Circulation (Impact Factor: 14.95). 10/2012; 126(20). DOI: 10.1161/CIRCULATIONAHA.112.125971
Source: PubMed

ABSTRACT BACKGROUND: Carotid intima-media thickening is associated with increased cardiovascular risk in humans. We discovered that intima formation and cell proliferation in response to carotid injury is greater in SJL/J (SJL) compared to C3HeB/FeJ (C3H/F) mice. The purpose of this study was to identify candidate genes contributing to intima formation.
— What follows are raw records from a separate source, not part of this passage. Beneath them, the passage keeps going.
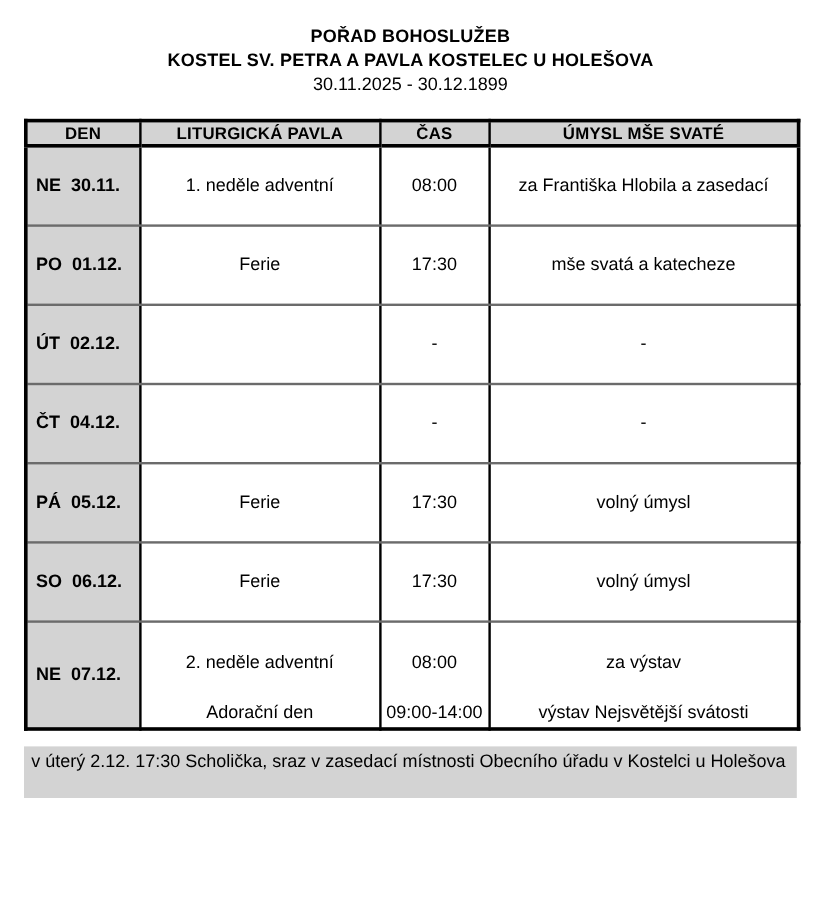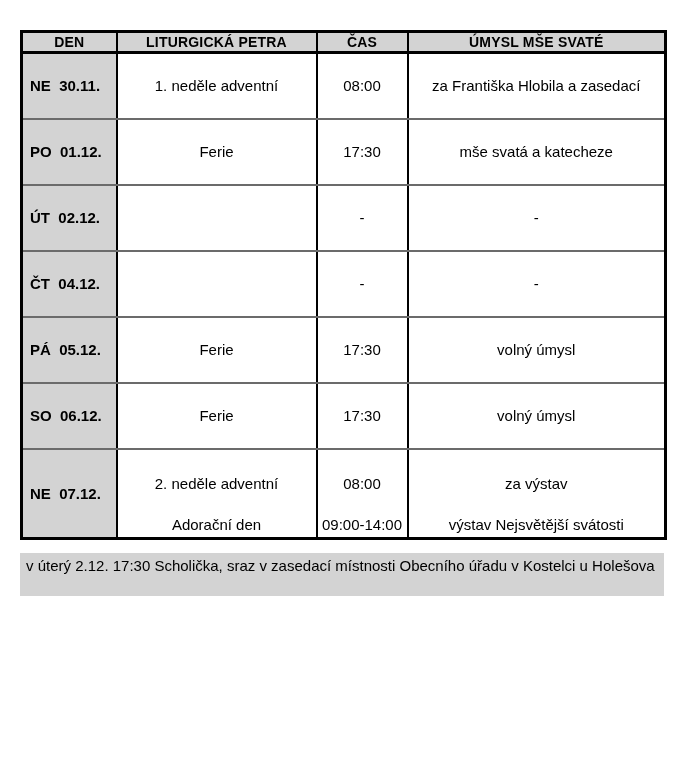"POŘAD BOHOSLUŽEB" div.title-block { html: none -> <div> <div>POŘAD BOHOSLUŽEB</div> <div>KOSTEL SV. PETRA A PAVLA KOSTELEC U HOLEŠOVA</div> <div>30.11.2025 - 30.12.1899</div> </div> }
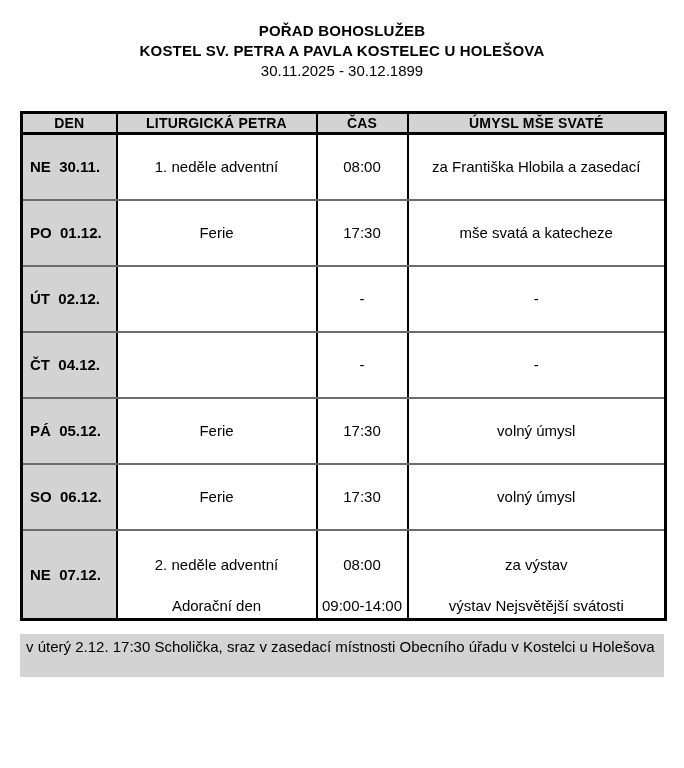"DEN" table.schedule { margin: 30px 0 0 20px -> 18px 0 0 20px }
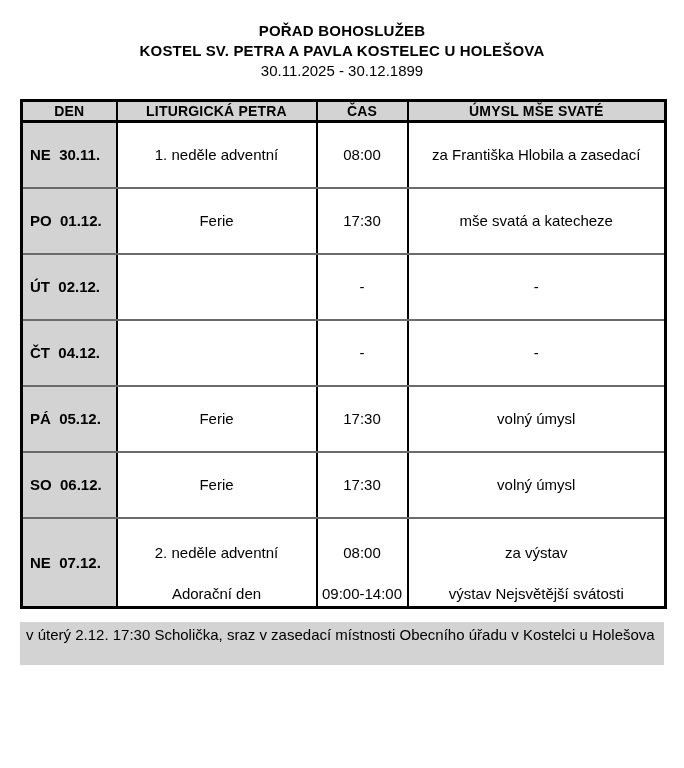"LITURGICKÁ PETRA" th { text: PETRA -> PAVLA }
METHODS AND RESULTS: We performed microarray and bioinformatic analyses of carotid arteries from C3H/F and SJL mice. Kyoto Encyclopedia of Genes and Genomes (KEGG) analysis showed that the ribosome pathway was significantly up-regulated in C3H/F compared to SJL. Expression of a ribosomal protein, RpL17, was >40-fold higher in C3H/F carotids compared to SJL. Aortic vascular smooth muscle cells (VSMC) from C3H/F grew slower compared to SJL. To determine the role of RpL17 in VSMC growth regulation we analyzed the relationship between RpL17 expression and cell cycle progression. Cultured VSMC from mouse, rat, and human showed that RpL17 expression inversely correlated with growth as shown by decreased cells in S phase and increased cells in G(0)/G(1). To prove that RpL17 acted as a growth inhibitor in vivo we used pluronic gel delivery of RpL17 siRNA to C3H/F carotid arteries. This resulted in an 8-fold increase in the number of proliferating cells. Furthermore, following partial carotid ligation in SJL mice, RpL17 expression in the intima and media decreased while the number of proliferating cells increased. CONCLUSIONS: RpL17 acts as a VSMC growth inhibitor (akin to a tumor suppressor) and represents a potential therapeutic target to limit carotid intima-media thickening.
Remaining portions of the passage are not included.